■ ABOUT THIS EXERCISE
Go line by line through the records below. Copy whichever lines contain the string "none".

■ PROVIDED INFORMATION

= = = =

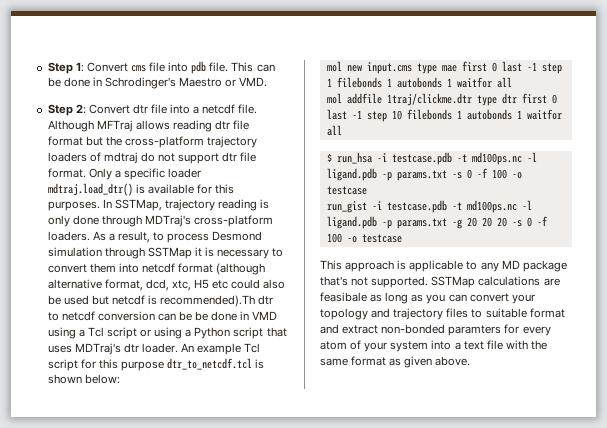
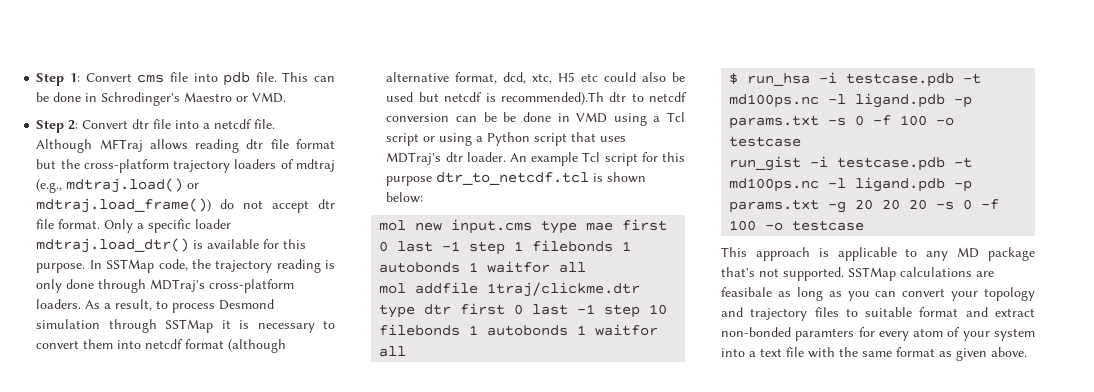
(138, 158) none -> [36,178,200,193] [36,198,212,213] (e.g., mdtraj.load() or mdtraj.load_frame())
[178,153,220,164] support -> [272,200,310,213] accept
[47,199,162,211] purposes. In SSTMap, -> [36,259,211,273] purpose. In SSTMap code, the

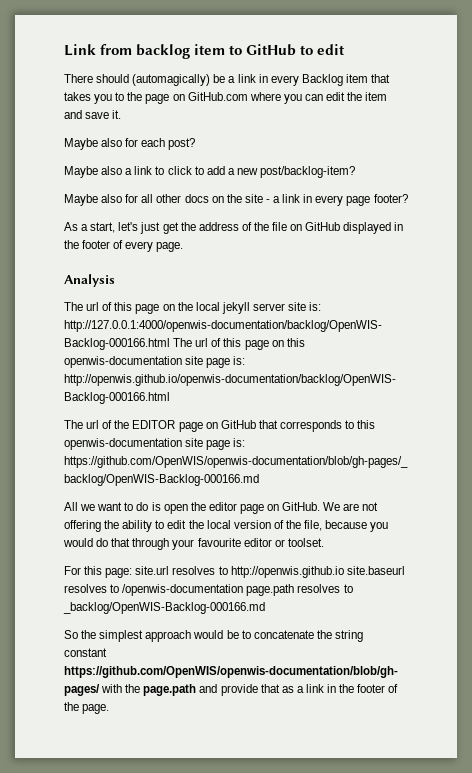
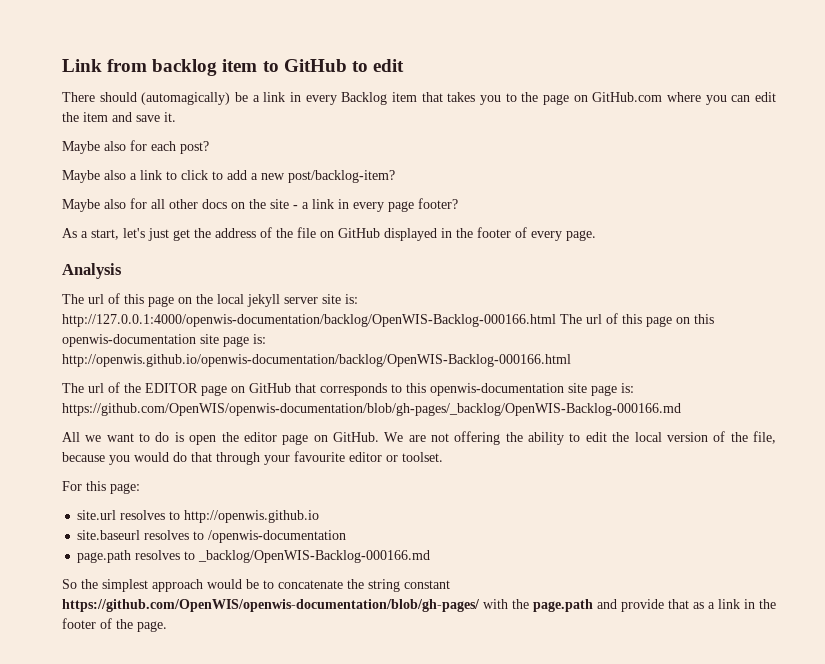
(133, 573) none -> (140, 488) //
(344, 572) none -> (320, 516) //
(244, 590) none -> (347, 536) //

= = = =

■ ANSWER TO THE PROBLEM
(138, 158) none -> [36,178,200,193] [36,198,212,213] (e.g., mdtraj.load() or mdtraj.load_frame())
(133, 573) none -> (140, 488) //
(344, 572) none -> (320, 516) //
(244, 590) none -> (347, 536) //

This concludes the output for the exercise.